Material for this task: Begin

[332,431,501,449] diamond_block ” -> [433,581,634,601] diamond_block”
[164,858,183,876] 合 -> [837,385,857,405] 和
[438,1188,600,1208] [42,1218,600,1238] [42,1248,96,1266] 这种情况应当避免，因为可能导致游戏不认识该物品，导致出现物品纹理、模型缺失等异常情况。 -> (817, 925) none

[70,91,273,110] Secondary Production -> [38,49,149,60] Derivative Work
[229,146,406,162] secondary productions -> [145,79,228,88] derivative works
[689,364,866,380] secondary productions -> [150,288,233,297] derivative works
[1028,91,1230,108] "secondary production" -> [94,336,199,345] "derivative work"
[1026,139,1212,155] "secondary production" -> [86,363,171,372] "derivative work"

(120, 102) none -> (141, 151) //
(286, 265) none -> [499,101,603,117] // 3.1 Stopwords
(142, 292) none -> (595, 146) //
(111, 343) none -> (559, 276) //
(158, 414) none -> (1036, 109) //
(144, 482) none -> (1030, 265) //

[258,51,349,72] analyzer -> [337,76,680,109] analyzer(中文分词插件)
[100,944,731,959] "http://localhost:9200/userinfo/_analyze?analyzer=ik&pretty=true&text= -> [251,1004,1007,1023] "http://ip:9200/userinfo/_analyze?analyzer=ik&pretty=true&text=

Material for this task: End

What should come out is the exact run of lines from the one holding "(142, 292) none -> (595, 146) //" through the end of the records above, and nothing besides.

## Expected answer
(142, 292) none -> (595, 146) //
(111, 343) none -> (559, 276) //
(158, 414) none -> (1036, 109) //
(144, 482) none -> (1030, 265) //

[258,51,349,72] analyzer -> [337,76,680,109] analyzer(中文分词插件)
[100,944,731,959] "http://localhost:9200/userinfo/_analyze?analyzer=ik&pretty=true&text= -> [251,1004,1007,1023] "http://ip:9200/userinfo/_analyze?analyzer=ik&pretty=true&text=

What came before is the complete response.